**What to work on**
Go through the lines below and copy any that hold the string "path".

[Records for this exercise Boundary: Start]

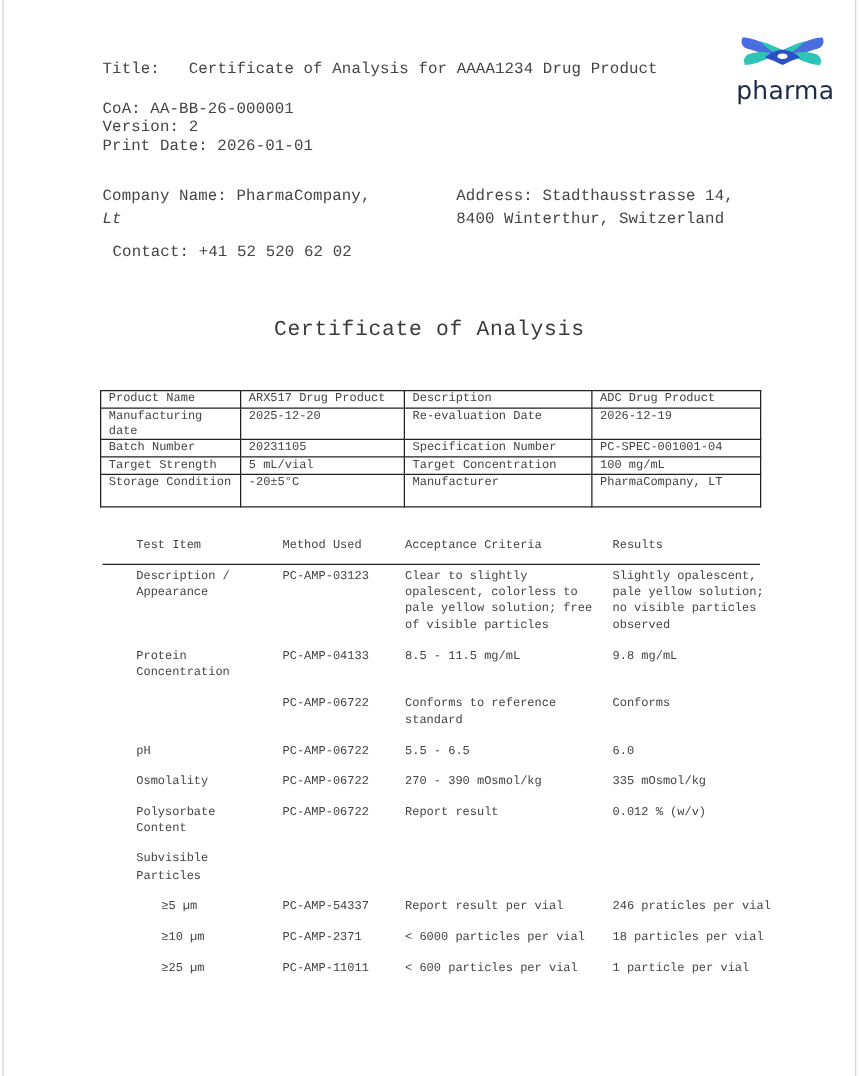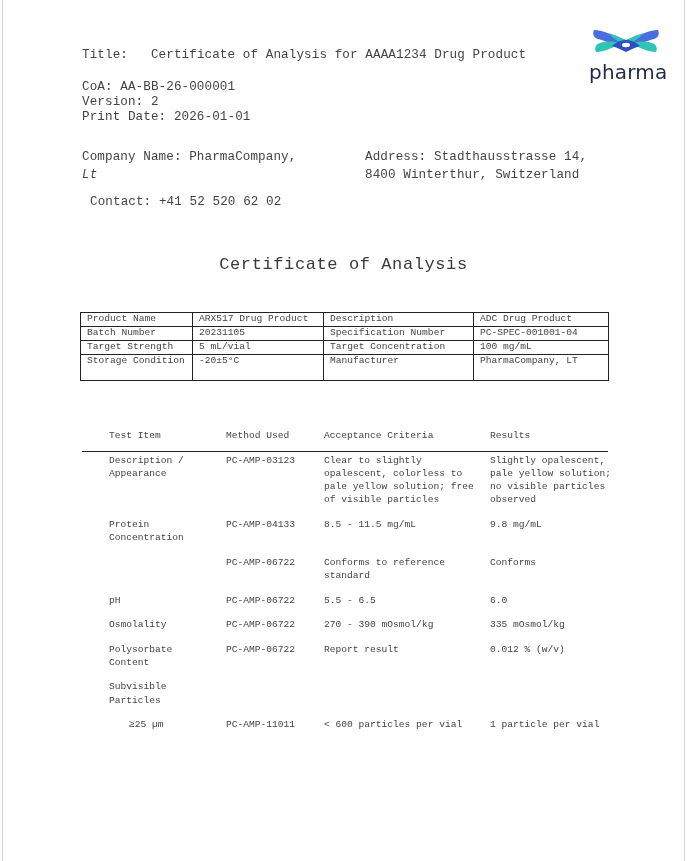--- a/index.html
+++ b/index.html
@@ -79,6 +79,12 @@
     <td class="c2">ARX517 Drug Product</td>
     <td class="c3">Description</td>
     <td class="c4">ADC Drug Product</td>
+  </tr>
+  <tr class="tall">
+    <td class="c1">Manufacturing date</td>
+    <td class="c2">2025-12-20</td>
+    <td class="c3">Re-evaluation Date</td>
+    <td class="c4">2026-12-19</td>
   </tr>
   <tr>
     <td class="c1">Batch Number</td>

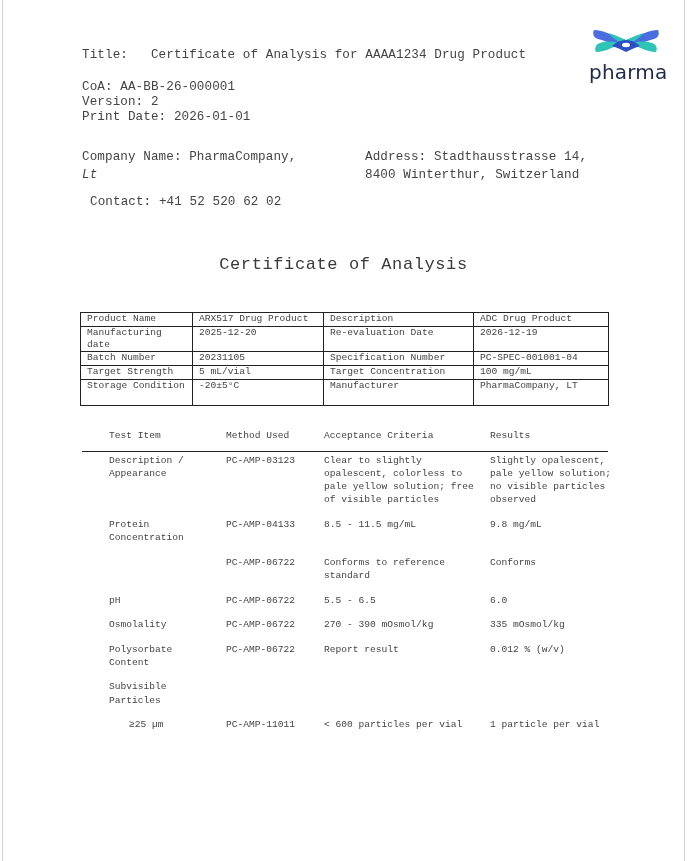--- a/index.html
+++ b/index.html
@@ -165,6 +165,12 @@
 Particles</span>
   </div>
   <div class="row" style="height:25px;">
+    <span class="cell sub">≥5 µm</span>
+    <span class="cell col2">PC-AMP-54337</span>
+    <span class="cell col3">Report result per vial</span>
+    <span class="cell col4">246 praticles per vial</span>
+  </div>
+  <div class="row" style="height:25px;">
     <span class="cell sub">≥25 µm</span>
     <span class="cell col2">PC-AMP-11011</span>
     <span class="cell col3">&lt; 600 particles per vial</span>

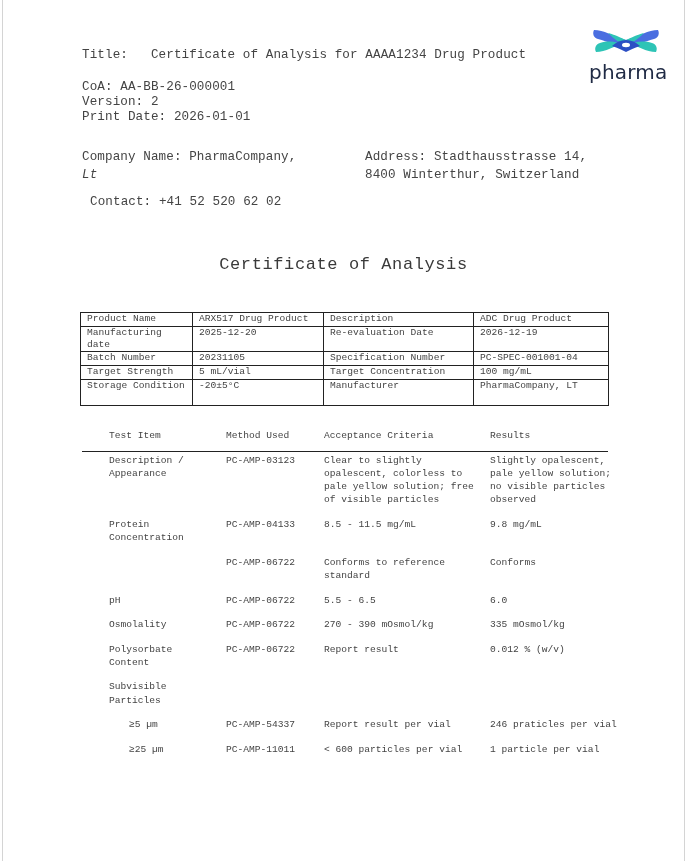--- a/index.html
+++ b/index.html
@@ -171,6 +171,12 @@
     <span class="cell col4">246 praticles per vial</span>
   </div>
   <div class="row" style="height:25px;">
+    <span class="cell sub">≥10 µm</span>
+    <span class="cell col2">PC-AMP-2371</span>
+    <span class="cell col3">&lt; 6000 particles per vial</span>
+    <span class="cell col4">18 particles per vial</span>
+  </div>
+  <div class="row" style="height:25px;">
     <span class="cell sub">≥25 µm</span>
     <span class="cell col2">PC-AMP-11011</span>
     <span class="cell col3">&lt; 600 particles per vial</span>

[Records for this exercise Boundary: End]
[Records for this exercise Boundary: Start]

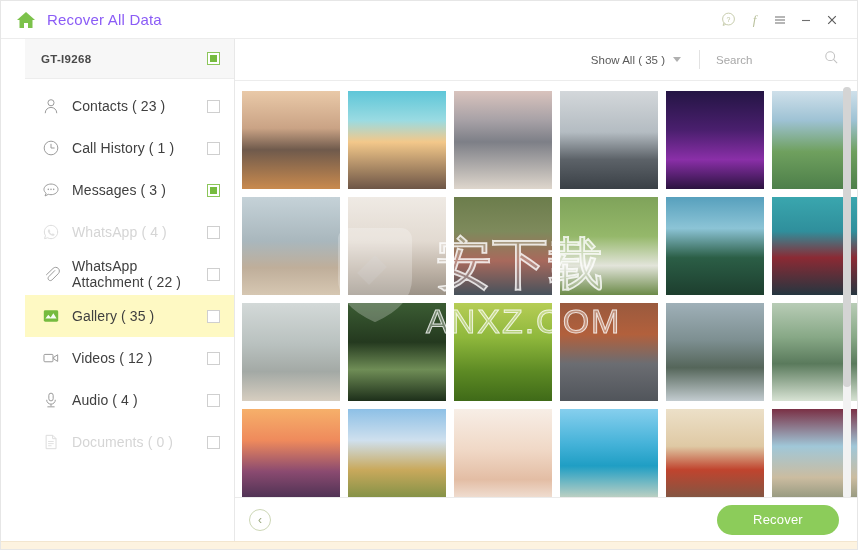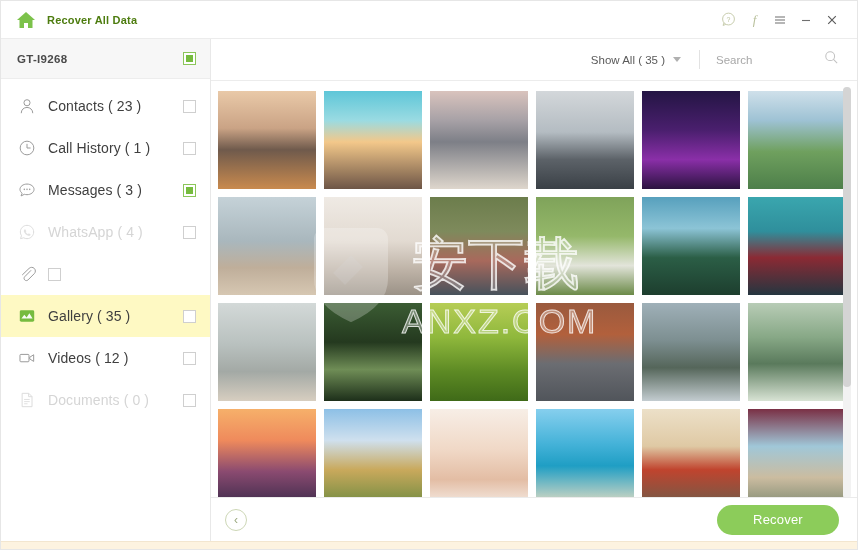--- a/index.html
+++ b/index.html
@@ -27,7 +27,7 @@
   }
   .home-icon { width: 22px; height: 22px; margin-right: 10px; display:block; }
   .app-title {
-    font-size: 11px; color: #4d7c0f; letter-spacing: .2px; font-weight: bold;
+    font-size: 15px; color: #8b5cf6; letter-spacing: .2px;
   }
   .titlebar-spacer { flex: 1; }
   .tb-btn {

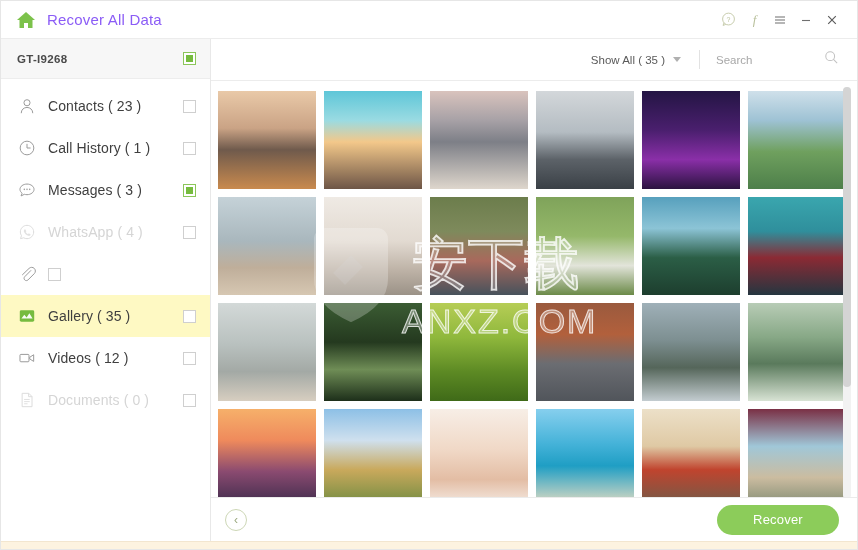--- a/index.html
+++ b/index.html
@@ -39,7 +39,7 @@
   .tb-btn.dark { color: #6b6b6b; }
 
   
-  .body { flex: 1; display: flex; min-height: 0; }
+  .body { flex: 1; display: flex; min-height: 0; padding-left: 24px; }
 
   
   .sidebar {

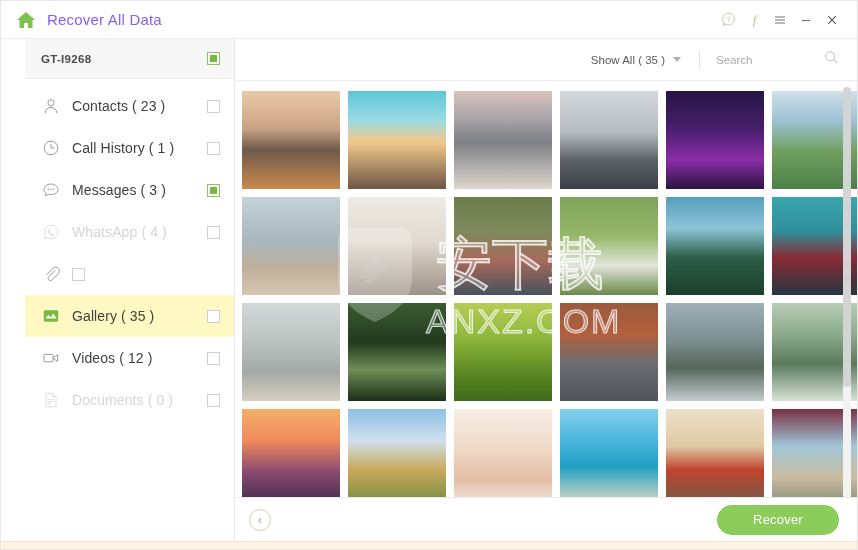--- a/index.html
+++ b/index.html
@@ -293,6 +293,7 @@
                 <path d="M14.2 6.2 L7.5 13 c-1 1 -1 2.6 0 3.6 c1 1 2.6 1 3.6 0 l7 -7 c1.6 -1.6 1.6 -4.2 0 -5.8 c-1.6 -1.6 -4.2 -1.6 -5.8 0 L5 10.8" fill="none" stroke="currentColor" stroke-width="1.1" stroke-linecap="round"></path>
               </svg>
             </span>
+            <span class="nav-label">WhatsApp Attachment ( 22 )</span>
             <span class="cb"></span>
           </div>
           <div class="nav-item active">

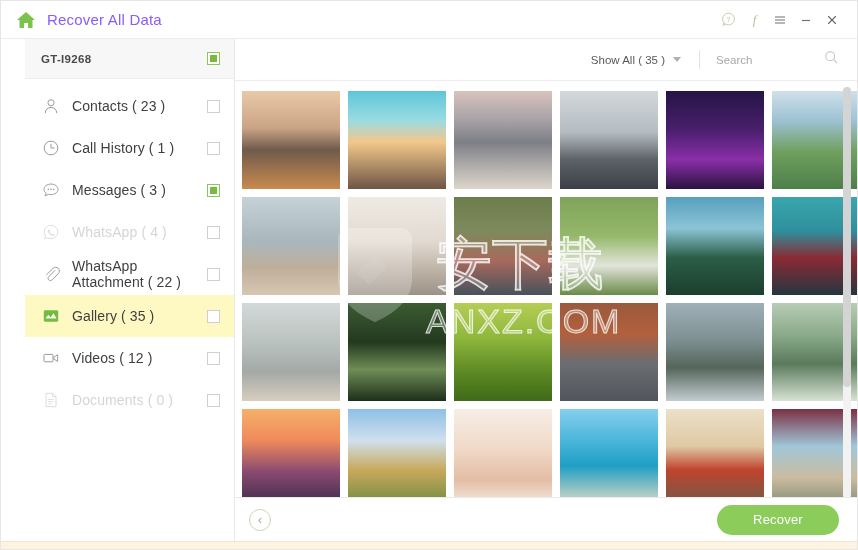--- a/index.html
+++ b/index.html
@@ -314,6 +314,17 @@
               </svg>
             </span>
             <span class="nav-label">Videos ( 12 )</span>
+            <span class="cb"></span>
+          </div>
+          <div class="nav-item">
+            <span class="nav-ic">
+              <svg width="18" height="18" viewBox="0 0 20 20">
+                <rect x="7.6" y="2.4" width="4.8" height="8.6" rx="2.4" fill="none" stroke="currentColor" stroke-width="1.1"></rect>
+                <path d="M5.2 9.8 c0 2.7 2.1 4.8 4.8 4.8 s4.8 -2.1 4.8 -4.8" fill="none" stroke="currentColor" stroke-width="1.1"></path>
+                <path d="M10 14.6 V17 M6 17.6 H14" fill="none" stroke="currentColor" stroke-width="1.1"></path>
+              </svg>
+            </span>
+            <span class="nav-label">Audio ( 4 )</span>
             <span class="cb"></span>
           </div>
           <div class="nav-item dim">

[Records for this exercise Boundary: End]

**Output**
                 <path d="M14.2 6.2 L7.5 13 c-1 1 -1 2.6 0 3.6 c1 1 2.6 1 3.6 0 l7 -7 c1.6 -1.6 1.6 -4.2 0 -5.8 c-1.6 -1.6 -4.2 -1.6 -5.8 0 L5 10.8" fill="none" stroke="currentColor" stroke-width="1.1" stroke-linecap="round"></path>
+                <path d="M5.2 9.8 c0 2.7 2.1 4.8 4.8 4.8 s4.8 -2.1 4.8 -4.8" fill="none" stroke="currentColor" stroke-width="1.1"></path>
+                <path d="M10 14.6 V17 M6 17.6 H14" fill="none" stroke="currentColor" stroke-width="1.1"></path>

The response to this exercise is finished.